§ **Task directions**
Every line below must be reproduced exactly; no pictures are to be included.

Data records START

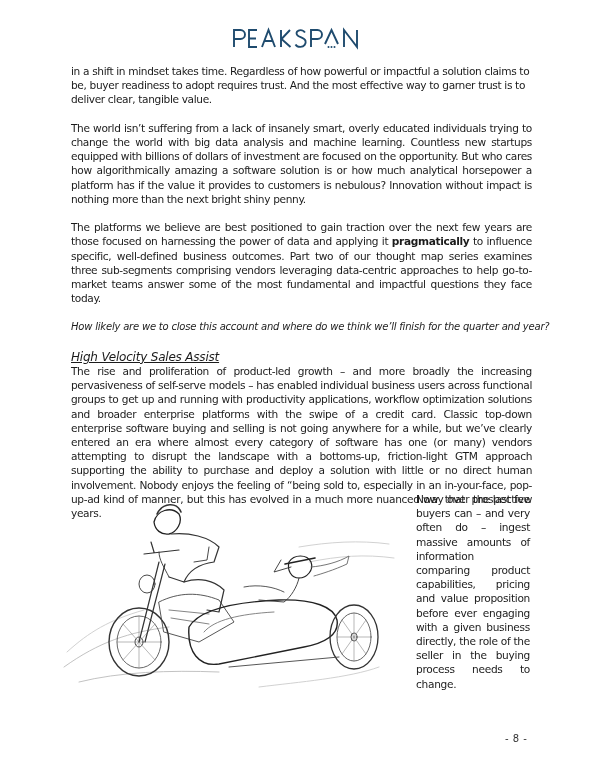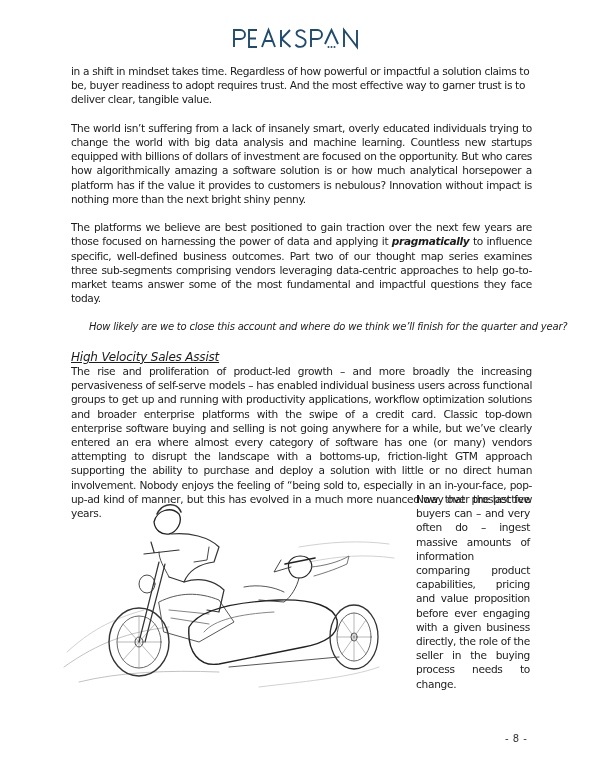--- a/index.html
+++ b/index.html
@@ -85,21 +85,21 @@
       color: #1b1b1b;
     }
     .page-number {
       position: absolute;
       left: 505px;
       top: 733px;
       font-size: 10px;
       color: #333;
       letter-spacing: 0.5px;
     }
-    b.em-strong { font-weight: bold; font-style: italic; }
+    b.em-strong { font-weight: bold; }
   </style>
 </head>
 <body>
 
 <div class="page">
 
   <div class="logo">
     <svg width="140" height="26" viewBox="0 0 140 26">
       <g fill="none" stroke="#1f4b6e" stroke-width="1.9" stroke-linejoin="miter">
 
@@ -127,21 +127,21 @@
     </svg>
   </div>
 
   <div class="content">
     <p class="para left">in a shift in mindset takes time. Regardless of how powerful or impactful a solution claims to be, buyer readiness to adopt requires trust. And the most effective way to garner trust is to deliver clear, tangible value.</p>
 
     <p class="para">The world isn’t suffering from a lack of insanely smart, overly educated individuals trying to change the world with big data analysis and machine learning. Countless new startups equipped with billions of dollars of investment are focused on the opportunity. But who cares how algorithmically amazing a software solution is or how much analytical horsepower a platform has if the value it provides to customers is nebulous? Innovation without impact is nothing more than the next bright shiny penny.</p>
 
     <p class="para"><span>The platforms we believe are best positioned to gain traction over the next few years are those focused on harnessing the power of data and applying it </span><b class="em-strong">pragmatically</b><span> to influence specific, well-defined business outcomes. Part two of our thought map series examines three sub-segments comprising vendors leveraging data-centric approaches to help go-to-market teams answer some of the most fundamental and impactful questions they face today.</span></p>
 
-    <p class="question" style="margin-bottom:16px;margin-left:18px;">How likely are we to close this account and where do we think we’ll finish for the quarter and year?</p>
+    <p class="question" style="margin-bottom:16px;">How likely are we to close this account and where do we think we’ll finish for the quarter and year?</p>
 
     <p class="section-heading">High Velocity Sales Assist</p>
     <p class="para no-gap">The rise and proliferation of product-led growth – and more broadly the increasing pervasiveness of self-serve models – has enabled individual business users across functional groups to get up and running with productivity applications, workflow optimization solutions and broader enterprise platforms with the swipe of a credit card. Classic top-down enterprise software buying and selling is not going anywhere for a while, but we’ve clearly entered an era where almost every category of software has one (or many) vendors attempting to disrupt the landscape with a bottoms-up, friction-light GTM approach supporting the ability to purchase and deploy a solution with little or no direct human involvement. Nobody enjoys the feeling of “being sold to, especially in an in-your-face, pop-up-ad kind of manner, but this has evolved in a much more nuanced way over the last few years.</p>
   </div>
 
   <div class="bottom-area">
     <svg class="illustration" viewBox="0 0 345 200">
       <g fill="none" stroke="#555" stroke-width="0.9" stroke-linecap="round" stroke-linejoin="round">
 
         <path d="M5 175 C40 150 70 140 110 135" stroke="#bbb"></path>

Data records END

§ **Exercise response**
--- a/index.html
+++ b/index.html
@@ -85,21 +85,21 @@
       color: #1b1b1b;
     }
     .page-number {
       position: absolute;
       left: 505px;
       top: 733px;
       font-size: 10px;
       color: #333;
       letter-spacing: 0.5px;
     }
-    b.em-strong { font-weight: bold; font-style: italic; }
+    b.em-strong { font-weight: bold; }
   </style>
 </head>
 <body>
 
 <div class="page">
 
   <div class="logo">
     <svg width="140" height="26" viewBox="0 0 140 26">
       <g fill="none" stroke="#1f4b6e" stroke-width="1.9" stroke-linejoin="miter">
 
@@ -127,21 +127,21 @@
     </svg>
   </div>
 
   <div class="content">
     <p class="para left">in a shift in mindset takes time. Regardless of how powerful or impactful a solution claims to be, buyer readiness to adopt requires trust. And the most effective way to garner trust is to deliver clear, tangible value.</p>
 
     <p class="para">The world isn’t suffering from a lack of insanely smart, overly educated individuals trying to change the world with big data analysis and machine learning. Countless new startups equipped with billions of dollars of investment are focused on the opportunity. But who cares how algorithmically amazing a software solution is or how much analytical horsepower a platform has if the value it provides to customers is nebulous? Innovation without impact is nothing more than the next bright shiny penny.</p>
 
     <p class="para"><span>The platforms we believe are best positioned to gain traction over the next few years are those focused on harnessing the power of data and applying it </span><b class="em-strong">pragmatically</b><span> to influence specific, well-defined business outcomes. Part two of our thought map series examines three sub-segments comprising vendors leveraging data-centric approaches to help go-to-market teams answer some of the most fundamental and impactful questions they face today.</span></p>
 
-    <p class="question" style="margin-bottom:16px;margin-left:18px;">How likely are we to close this account and where do we think we’ll finish for the quarter and year?</p>
+    <p class="question" style="margin-bottom:16px;">How likely are we to close this account and where do we think we’ll finish for the quarter and year?</p>
 
     <p class="section-heading">High Velocity Sales Assist</p>
     <p class="para no-gap">The rise and proliferation of product-led growth – and more broadly the increasing pervasiveness of self-serve models – has enabled individual business users across functional groups to get up and running with productivity applications, workflow optimization solutions and broader enterprise platforms with the swipe of a credit card. Classic top-down enterprise software buying and selling is not going anywhere for a while, but we’ve clearly entered an era where almost every category of software has one (or many) vendors attempting to disrupt the landscape with a bottoms-up, friction-light GTM approach supporting the ability to purchase and deploy a solution with little or no direct human involvement. Nobody enjoys the feeling of “being sold to, especially in an in-your-face, pop-up-ad kind of manner, but this has evolved in a much more nuanced way over the last few years.</p>
   </div>
 
   <div class="bottom-area">
     <svg class="illustration" viewBox="0 0 345 200">
       <g fill="none" stroke="#555" stroke-width="0.9" stroke-linecap="round" stroke-linejoin="round">
 
         <path d="M5 175 C40 150 70 140 110 135" stroke="#bbb"></path>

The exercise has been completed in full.